Tesla obtient l’homologation du FSD Supervised aux Pays-Bas tandis que d’autres pays de l’UE envisagent sa reconnaissance
Le système Full Self-Driving (Supervised) de Tesla a obtenu aux Pays-Bas une homologation de type au titre du règlement UN R-171, une première en Europe. D’autres pays de l’UE, dont la Belgique et l’Italie, examinent désormais s’ils doivent reconnaître cette approbation ou accélérer leur propre procédure nationale.
Le système Full Self-Driving (Supervised) de Tesla a obtenu une homologation de type aux Pays-Bas, ce qui en fait le premier pays européen à approuver officiellement cette technologie d’aide à la conduite. Cette homologation relève du règlement UN R-171 pour les systèmes d’assistance au contrôle du conducteur et n’est actuellement valable qu’aux Pays-Bas, tandis que d’autres États membres de l’UE peuvent choisir de la reconnaître au niveau national.
L’autorité néerlandaise en charge des véhicules a décrit cette approbation comme une homologation de type européenne avec validité provisoire aux Pays-Bas. Elle a souligné que FSD Supervised est un système d’aide à la conduite — et non un système autonome ou de conduite autonome. Le conducteur reste légalement responsable et doit être capable de reprendre immédiatement le contrôle à tout moment.
Le programme d’essais a porté sur plus de 1,6 million de kilomètres de conduite sur les routes de l’UE, plus de 13 000 trajets d’accompagnement avec des clients, et plus de 4 500 scénarios d’essai sur piste. Tesla a soumis une documentation couvrant plus de 400 exigences de conformité au titre du règlement UN R-171 et des exemptions prévues à l’article 39. L’autorité a indiqué que le logiciel FSD européen diffère sensiblement de la version américaine, et que Tesla doit signaler les incidents critiques pour la sécurité et soumettre des rapports de performance réguliers au moins une fois par an.
Le système peut prendre en charge de nombreuses tâches de conduite, et les mains du conducteur n’ont pas besoin de rester sur le volant, mais le conducteur doit pouvoir intervenir immédiatement. Des capteurs surveillent l’attention du conducteur et la direction de son regard, et si le système détecte une inattention, il émet des avertissements et peut se désactiver temporairement. La réglementation impose des mesures visant à éviter une dépendance excessive du conducteur, notamment une combinaison de retours visuels, sonores et haptiques.
L’approbation néerlandaise ne s’étend pas automatiquement au reste de l’Europe. En vertu de la réglementation de l’UE, d’autres États membres peuvent reconnaître l’homologation de type néerlandaise au niveau national, mais chaque pays doit prendre sa décision individuellement. La Belgique étudie désormais une voie d’approbation plus rapide, le ministre flamand de la Mobilité ayant déclaré que les données de Tesla relatives au FSD étaient en cours d’examen par les autorités locales et que les responsables avaient été invités à apporter des éclaircissements d’ici la fin de la semaine sur une éventuelle procédure d’homologation accélérée.
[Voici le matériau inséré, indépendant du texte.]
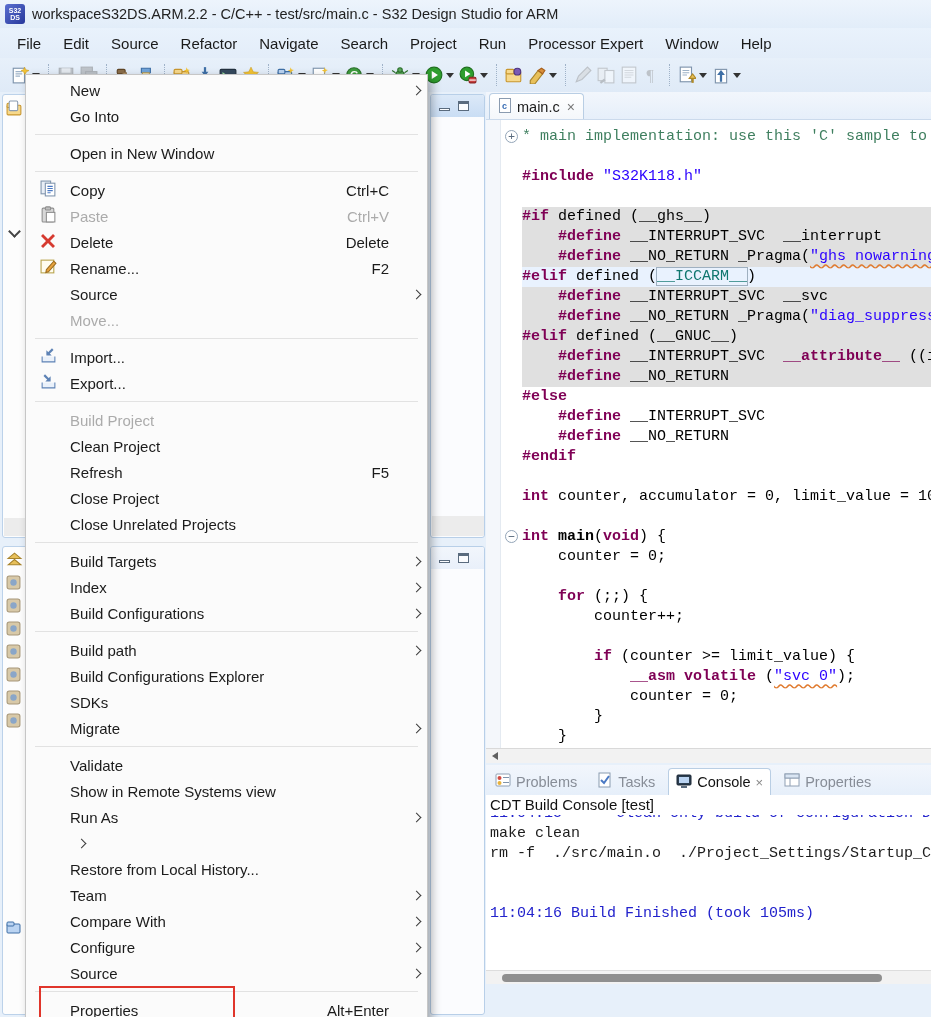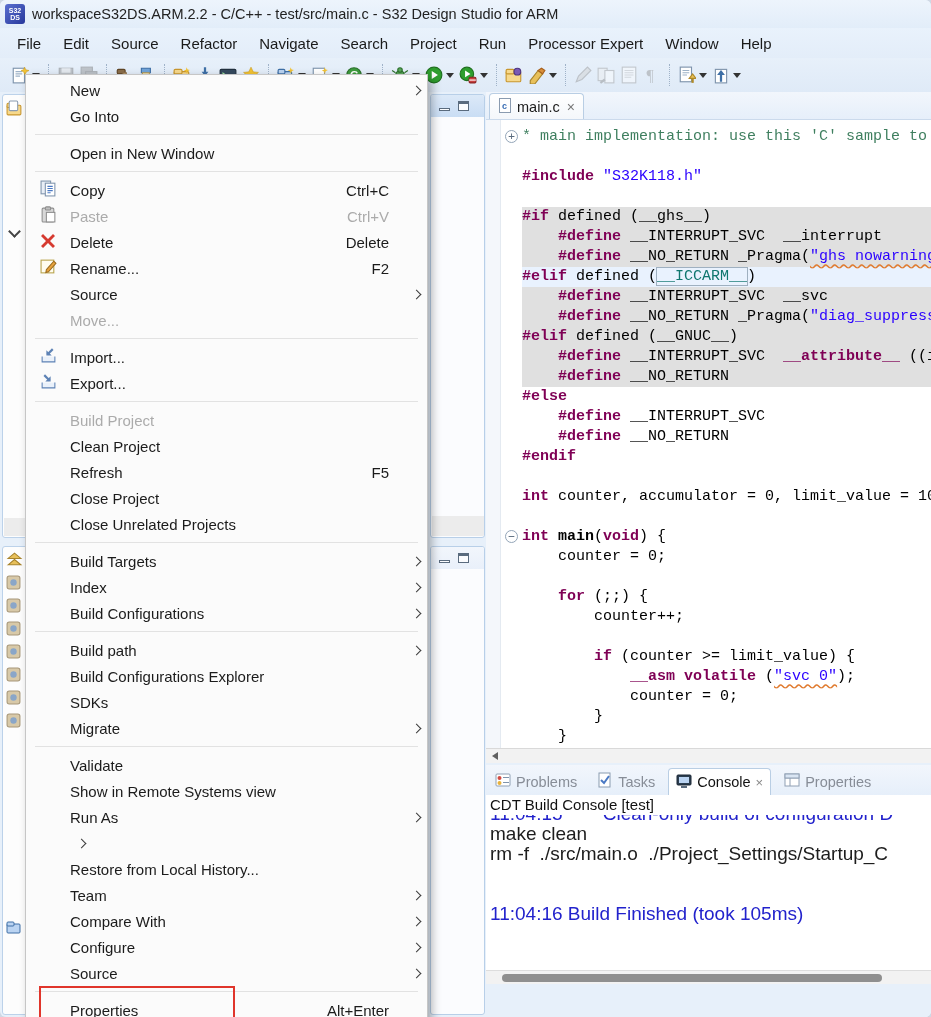--- a/index.html
+++ b/index.html
@@ -6,7 +6,7 @@
   body { font-family: "Liberation Sans", sans-serif; background:#cfd8e4; }
   #window {
     position: relative; width: 931px; height: 1017px; overflow: hidden;
-    background:#E7F0FA; font-size:15px; color:#1a1a1a;border-radius:6px;
+    background:#E7F0FA; font-size:15px; color:#1a1a1a;
   }
   
   #titlebar { height:28px; display:flex; align-items:center; gap:7px; padding-left:5px;

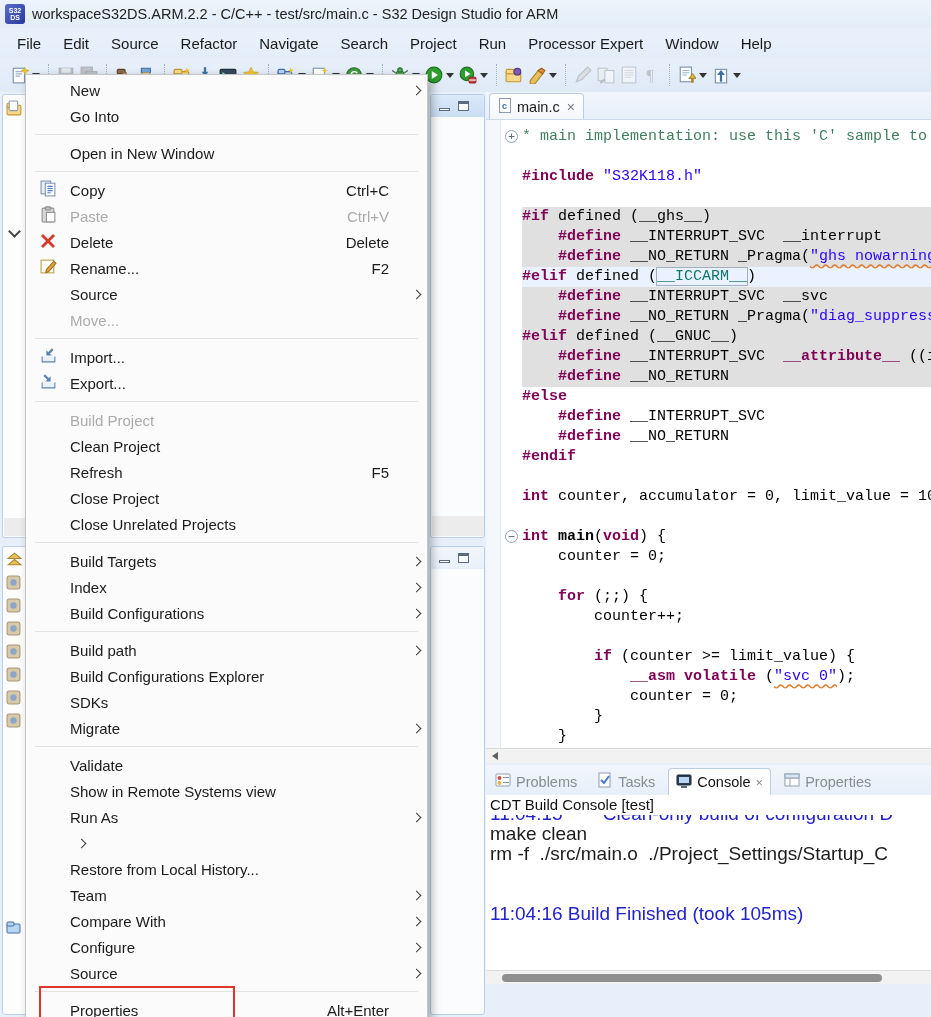--- a/index.html
+++ b/index.html
@@ -85,7 +85,7 @@
   .ctab .close-x { color:#888; font-size:13px; }
   #console-body { position:absolute; left:0; right:0; top:30px; bottom:36px; background:#fff; padding-left:4px; }
   #console-title { font-size:15px; color:#111; padding:1px 0 2px 0; background:#fff; position:relative; z-index:2; }
-  #console-lines { font-family:Liberation Sans, sans-serif; font-size:19px; line-height:20px; }
+  #console-lines { font-family:Liberation Mono, monospace; font-size:15px; line-height:20px; }
   .con-line { height:20px; white-space:pre; }
   .con-blue { color:#2222CC; }
   .con-black { color:#1d1d1d; }

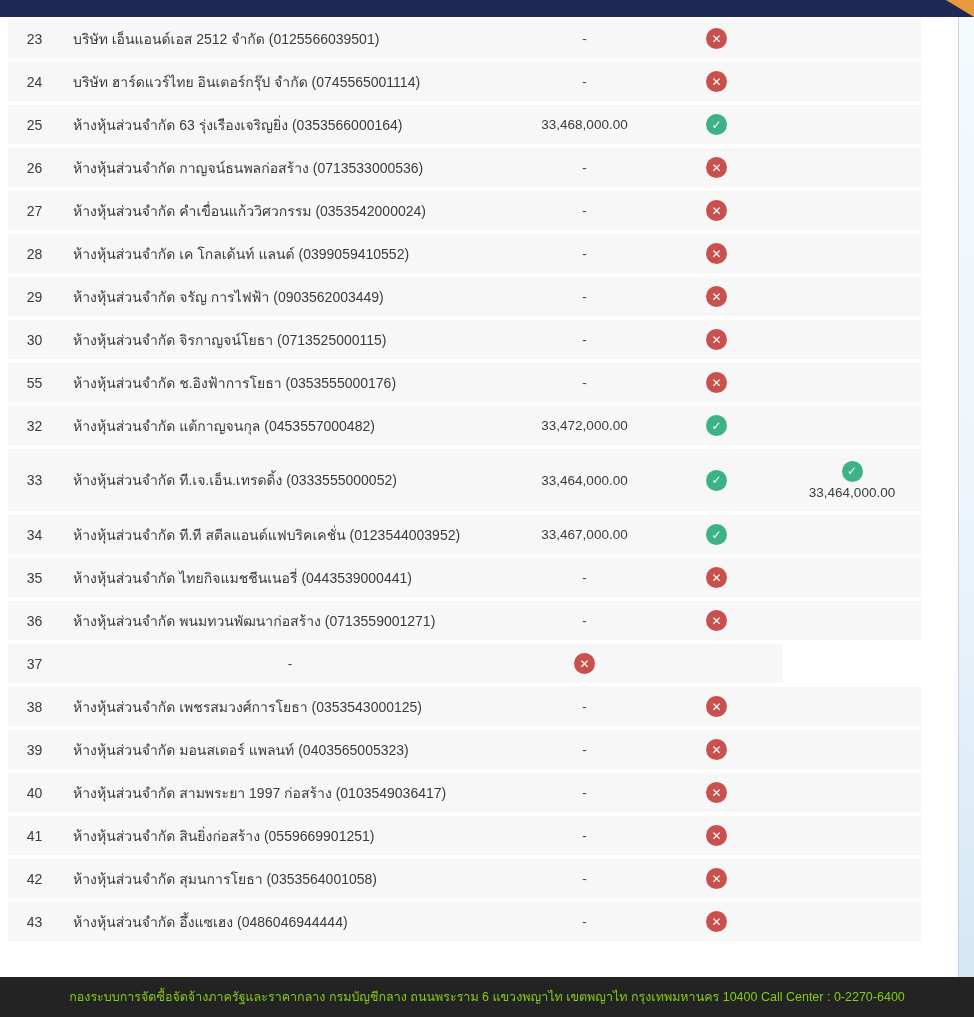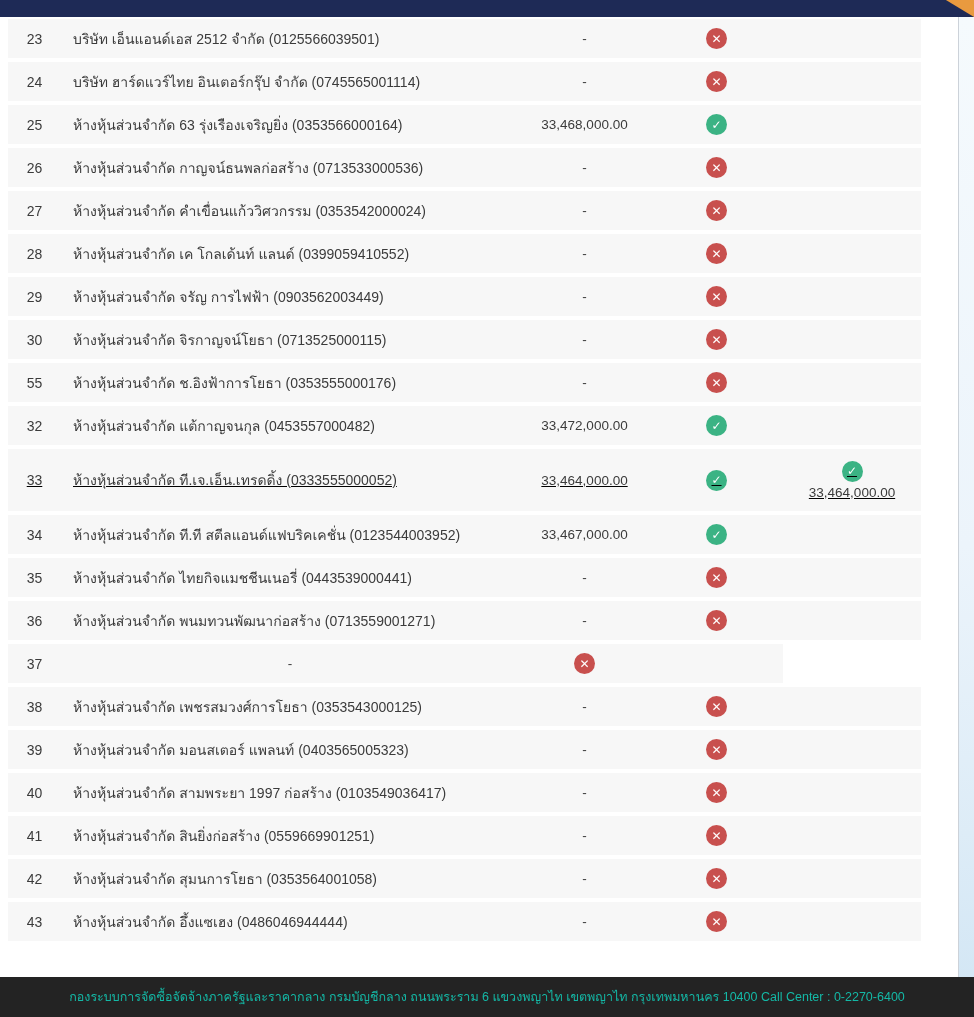--- a/index.html
+++ b/index.html
@@ -32,7 +32,7 @@
     height:39px;
     margin-bottom:4px;
   }
-  .row.tall{height:62px;text-decoration:underline;}
+  .row.tall{height:62px;}
   .cell{
     background:#f7f7f7;
     display:flex;align-items:center;

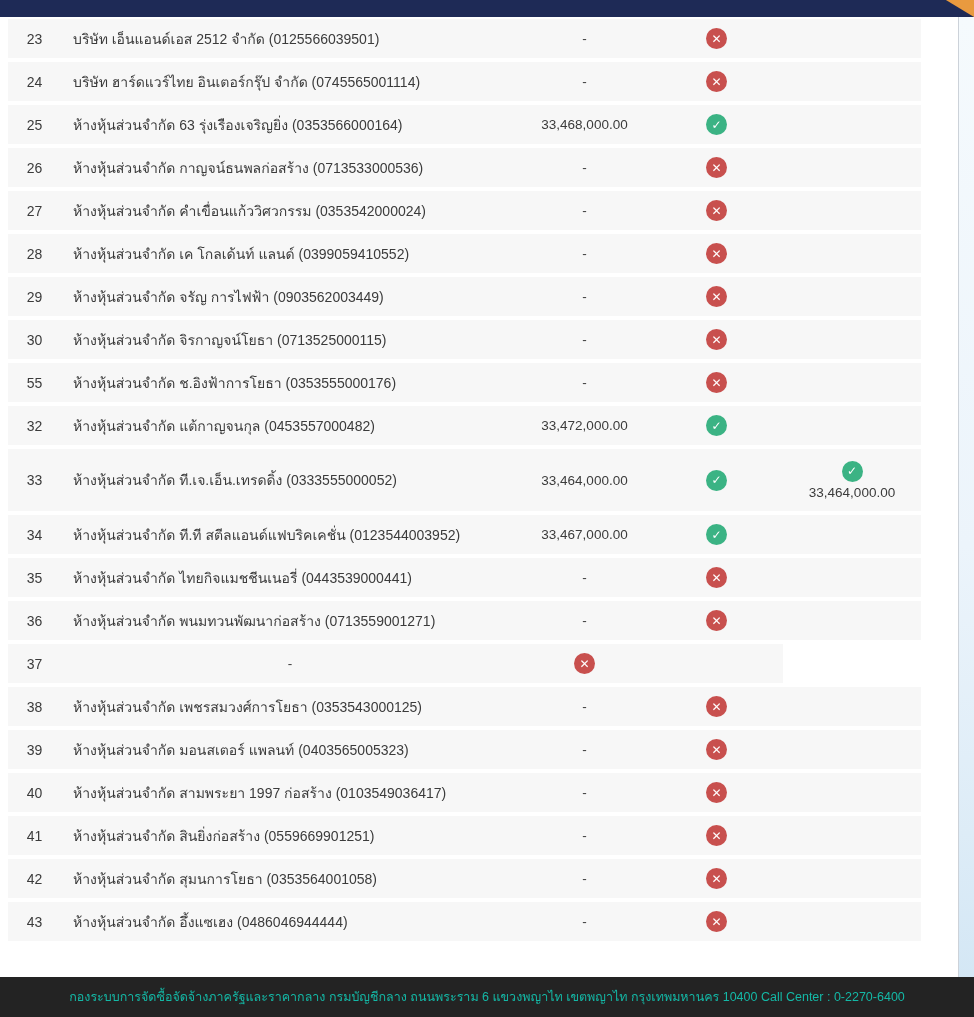--- a/index.html
+++ b/index.html
@@ -54,7 +54,7 @@
   .icon.fail{background:#c8504e;}
   .footer{
     position:absolute;left:0;top:977px;width:974px;height:40px;
-    background:#232323;color:#14b8a6;font-size:12.5px;
+    background:#232323;color:#84cc16;font-size:12.5px;
     display:flex;align-items:center;justify-content:center;
     z-index:4;
   }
Des responsables de l’autorité routière néerlandaise présentent leurs conclusions à d’autres pays européens et exposent aux pays de l’UE le processus d’essai ainsi que les justifications de sécurité à l’origine de l’approbation. L’Italie a également commencé à explorer des moyens d’accélérer l’autorisation du FSD, des parlementaires ayant officiellement demandé aux régulateurs de donner la priorité au système de Tesla et d’échanger directement avec Tesla et les autorités néerlandaises.
Avant l’approbation néerlandaise, Tesla avait indiqué qu’elle prévoyait d’introduire Full Self-Driving (Supervised) aux Pays-Bas au moyen de démonstrations dans certains Tesla stores à partir du 16 février, puis avec des conducteurs ordinaires utilisant le système sur la voie publique plus tard au printemps, sous réserve de l’approbation officielle. L’entreprise a déclaré que le système pouvait circuler dans des rues urbaines complexes, gérer les virages aux intersections et négocier les ronds-points.
Les régulateurs néerlandais avaient auparavant indiqué qu’une approbation ne serait possible qu’une fois la sécurité du système démontrée de manière convaincante. L’autorité avait également précisé qu’elle ne commente généralement pas les demandes d’approbation en cours et avait rappelé que les sollicitations des conducteurs n’influenceraient pas le processus d’approbation, après avoir été inondée de messages à la suite d’une publication sur les réseaux sociaux appelant à la contacter au sujet d’une accélération de l’approbation.
Aux États-Unis, le système a fait l’objet d’un examen attentif. En octobre, l’autorité américaine de la sécurité routière, la NHTSA, a ouvert une enquête sur 2,9 millions de Tesla après des signalements selon lesquels des véhicules en mode de conduite autonome avaient commis des infractions au code de la route, certaines ayant entraîné des accidents et des blessures.